Il y a d’abord Elsie, la seconde épouse « en tenue d’infirmière » et au registre possessif permanent. Puis Nicole, l’épouse torride de jadis avec laquelle « il y a eu beaucoup de sexe / trop ». Nicole a payé un peu cher son sex-appeal débordant puisqu’elle a été violée un soir sous les yeux de « lui » par des amis de ce dernier, tandis que celui-ci avait bu. Enfin, il y a Sylvie, la jeune voisine de « Lui », un peu amoureuse, qui passe de temps en temps en petite culotte pour changer une ampoule. Désinvolture dangereuse, qui pourrait lui faire subir le même sort que Nicole…

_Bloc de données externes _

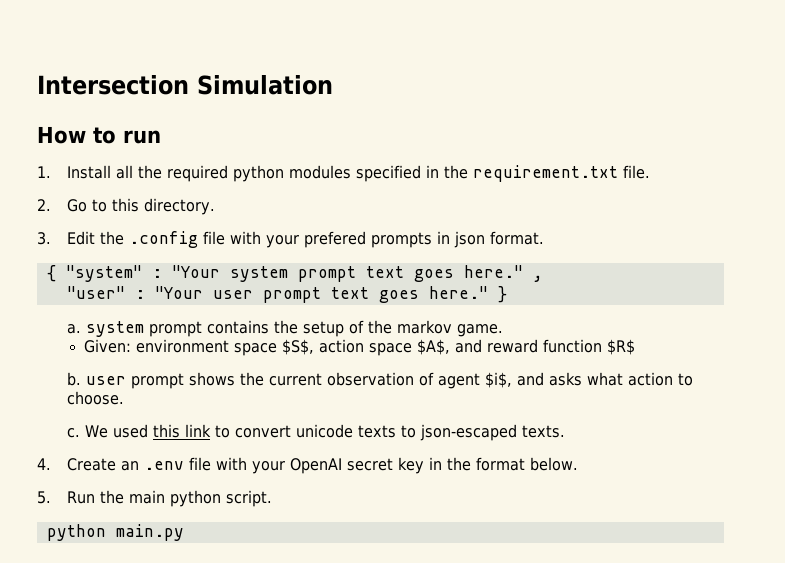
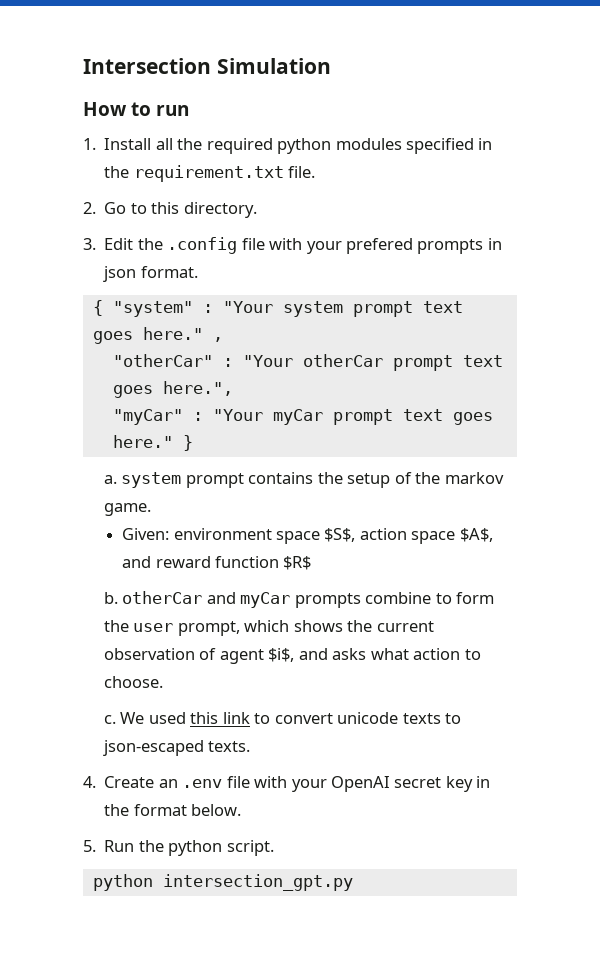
- "user" : "Your user prompt text goes here."
+ "otherCar" : "Your otherCar prompt text goes here.",
+ "myCar" : "Your myCar prompt text goes here."
- b. user prompt shows the current observation of agent $i$, and asks what action to choose.
+ b. otherCar and myCar prompts combine to form the user prompt, which shows the current observation of agent $i$, and asks what action to choose.
- 5. Run the main python script.
+ 5. Run the python script.
- python main.py
+ python intersection_gpt.py

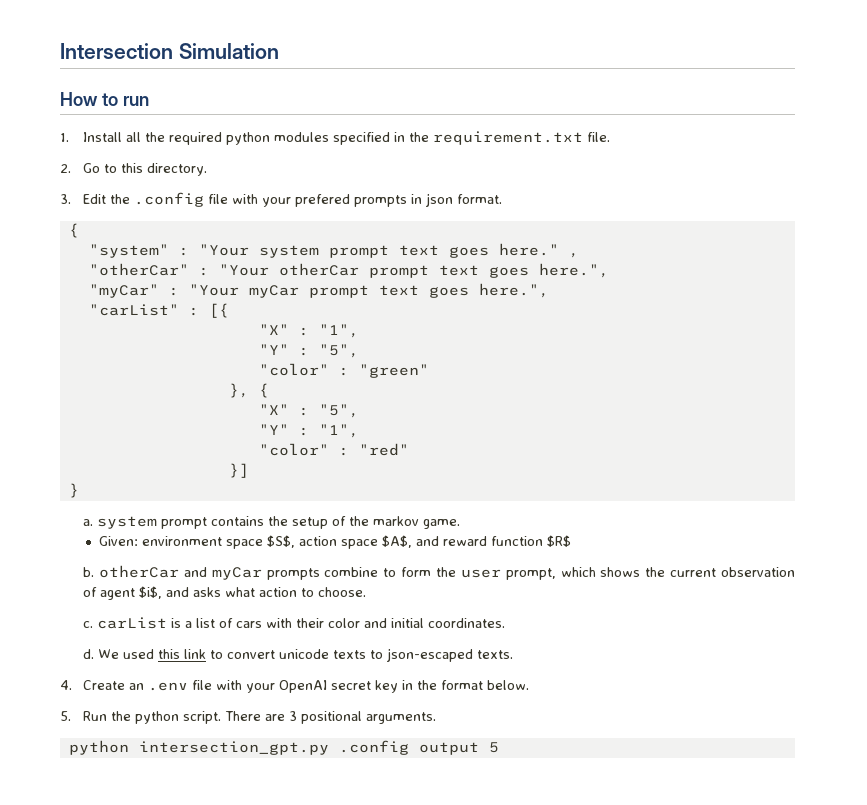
  3. Edit the .config file with your prefered prompts in json format.
- { "system" : "Your system prompt text goes here." ,
+ {
+ "system" : "Your system prompt text goes here." ,
- "myCar" : "Your myCar prompt text goes here." }
+ "myCar" : "Your myCar prompt text goes here.",
+ "carList" : [{
+ "X" : "1",
+ "Y" : "5",
+ "color" : "green"
+ }, {
+ "X" : "5",
+ "Y" : "1",
+ "color" : "red"
+ }]
+ }
- c.
+ c. carList is a list of cars with their color and initial coordinates.
+ d.
+ There are 3 positional arguments.
- python intersection_gpt.py
+ python intersection_gpt.py .config output 5

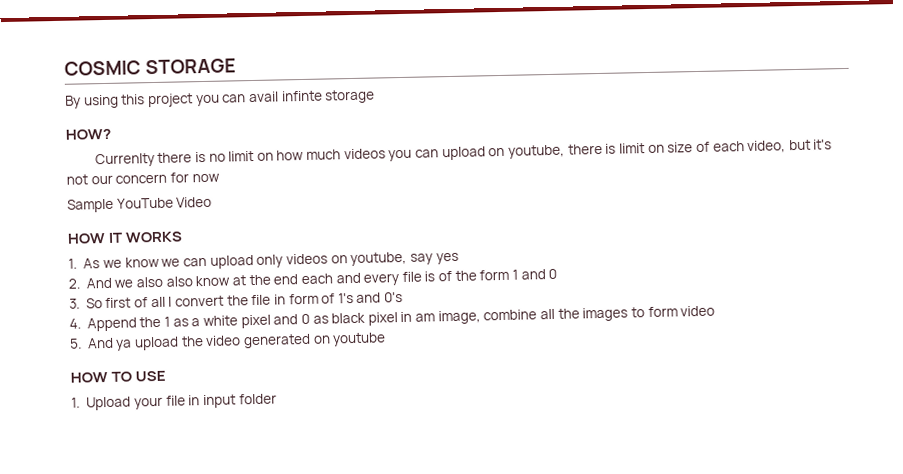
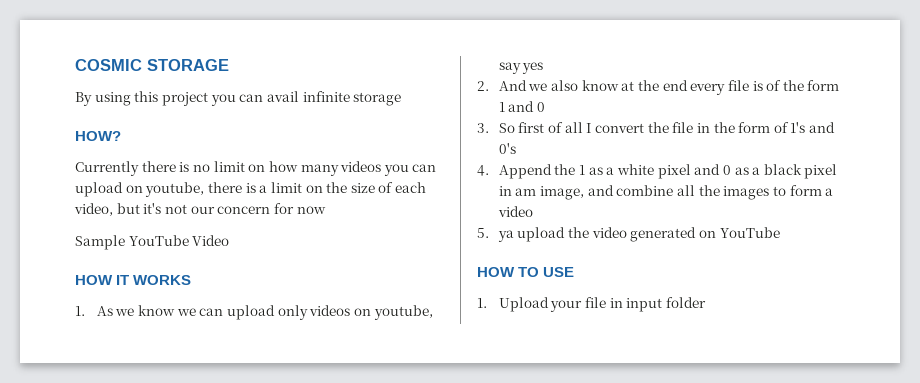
- By using this project you can avail infinte storage
+ By using this project you can avail infinite storage
- Currenlty there is no limit on how much videos you can upload on youtube, there is limit on size of each video, but it's not our concern for now
+ Currently there is no limit on how many videos you can upload on youtube, there is a limit on the size of each video, but it's not our concern for now
- 2. And we also also know at the end each and every file is of the form 1 and 0
+ 2. And we also know at the end every file is of the form 1 and 0
- 3. So first of all I convert the file in form of 1's and 0's
+ 3. So first of all I convert the file in the form of 1's and 0's
- 4. Append the 1 as a white pixel and 0 as black pixel in am image, combine all the images to form video
+ 4. Append the 1 as a white pixel and 0 as a black pixel in am image, and combine all the images to form a video
- 5. And ya upload the video generated on youtube
+ 5. ya upload the video generated on YouTube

Le triangle féminin posé, ne reste à Philippe Djian que d’en occuper le centre avec ce « lui », personnage masculin d’une inconsistance grandiloquente. Optant pour l’introspection, la pièce fouille les tréfonds de l’âme de cet homme pris dans les rets du souvenir de trois sirènes aux visages changeants et dont les traits semblent parfois se superposer. Car Philippe Djian ne se veut pas seulement psychologue, il tente aussi d’être moderne. Souvent pour le pire : entre le drame d’un viol et la comédie de boulevard, Lui navigue à vue entre l’invraisemblable et le cliché. Rendant le tout aussi piquant que vain.
Lui de Philippe Djian, L’Arche, 91 pages, 11 €
Théâtre Triangle écorné
juin 2008 | Le Matricule des Anges n°94
| par
Etienne Leterrier-Grimal
Un livre
Triangle écorné
Par
Etienne Leterrier-Grimal
Le Matricule des Anges n°94
, juin 2008.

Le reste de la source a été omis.